No, it isn’t. Some research done by my colleague Steve Garrison and I (most of the credit goes to Steve) reveals some interesting findings.

First, we found that the cuts in personal income and inheritance taxes did not harm state revenues. The cuts were enacted in 1998, and revenue from personal income and inheritance taxes only dipped in 1999. However, in the year 2000, revenues from those taxes saw their biggest increase in close to a decade, a whopping 9.11% in one year! Score one for supply-side economics. Furthermore, total revenues to the state government have grown an average of 4.3% since 1998. Thus, the current budget crisis is not due to tax cuts.
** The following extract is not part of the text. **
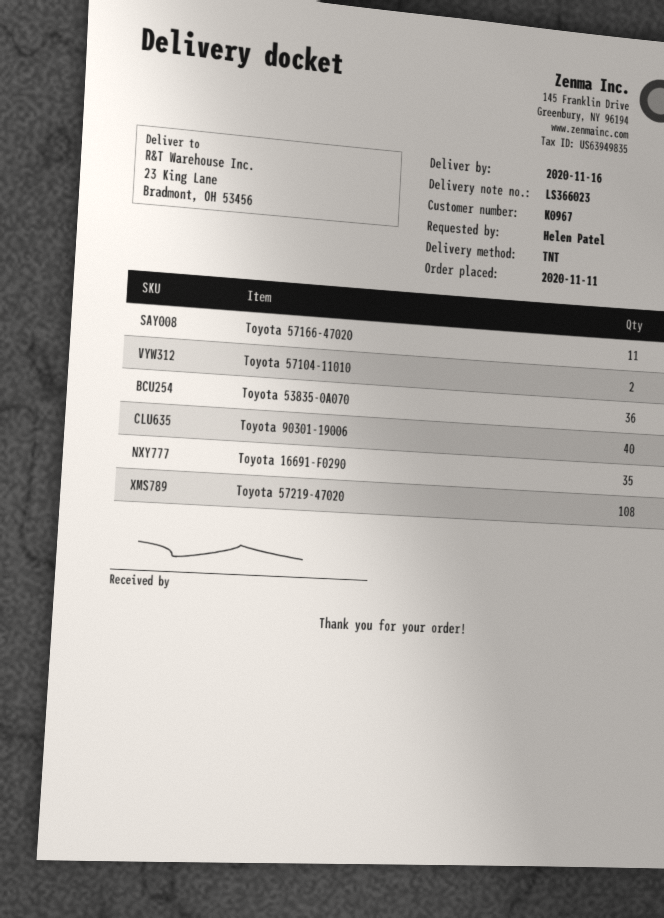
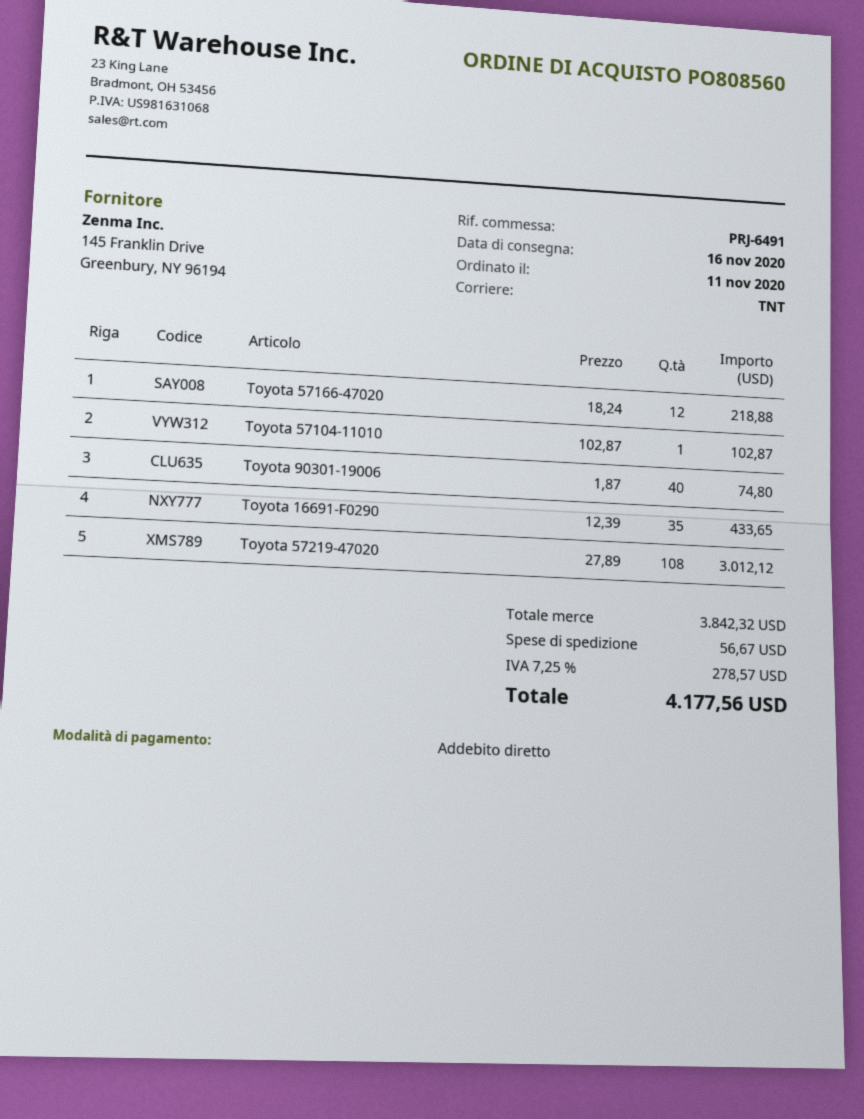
Toyota 57166-47020: 11 -> 12
Toyota 57104-11010: 2 -> 1
Toyota 53835-0A070: 36 -> none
It is due to over-spending. This graph shows the rate of growth in Iowa’s population, inflation, and state spending from 1998-2001. A reasonable argument can be made that increases in government spending should be related to increases in population or inflation. Increases in population would, theoretically, increase demand for government services. Inflation raises prices, thereby increasing the cost of running government. The average growth in population and inflation in Iowa for 1998-2001 was 0.3% and 2.5%, respectively. The average growth in state spending, by contrast, was 6.1%. This means that government spending grew at more than twice the rate of inflation, and more than twenty times the rate of population growth!

Clearly, the Iowa state government spent too much the last few years. Thus, the appropriate remedy to the current crisis is spending cuts, not tax increases.